GIVEN RECORDS:

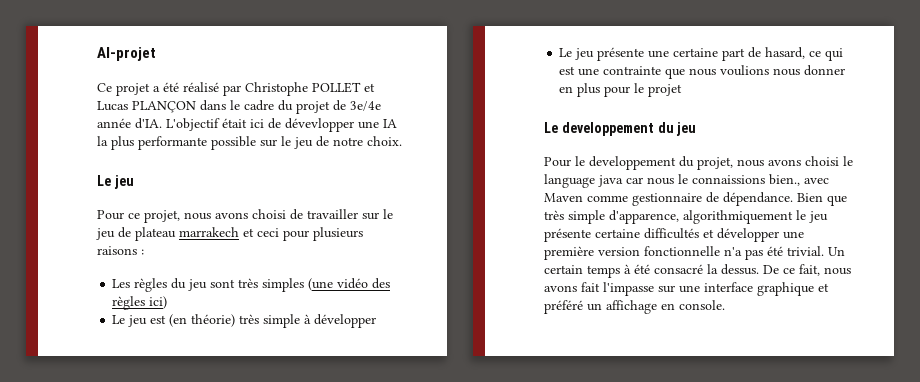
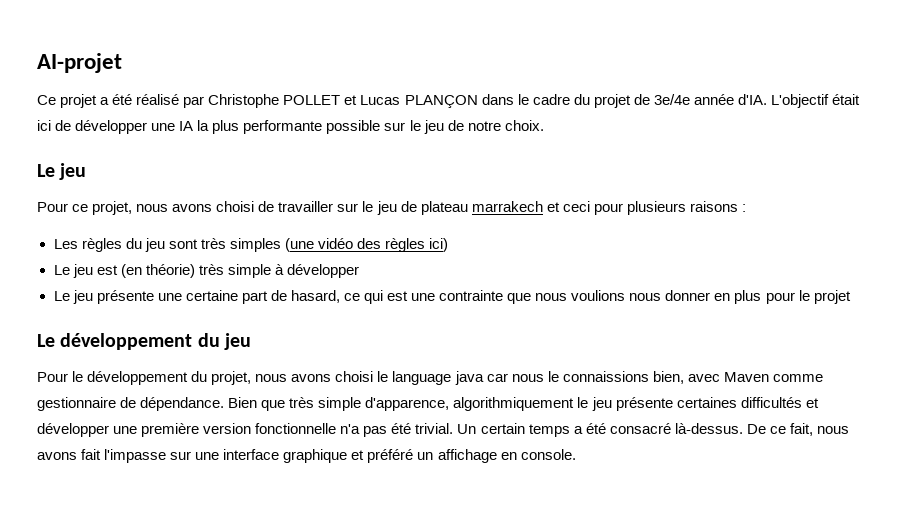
[285,118,354,132] dévevlopper -> [75,120,148,134] développer
[561,122,654,136] developpement -> [60,333,193,350] développement
[589,156,676,170] developpement -> [87,371,189,385] développement
[769,174,800,186] bien., -> [652,371,684,384] bien,
[595,229,640,238] certaine -> [676,397,737,408] certaines
[624,264,631,274] à -> [573,426,583,434] a
[707,264,759,275] la dessus. -> [674,423,743,434] là-dessus.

TASK PROMPT:
Copy every line above that includes the string "developpement".

RESPONSE AREA:
[561,122,654,136] developpement -> [60,333,193,350] développement
[589,156,676,170] developpement -> [87,371,189,385] développement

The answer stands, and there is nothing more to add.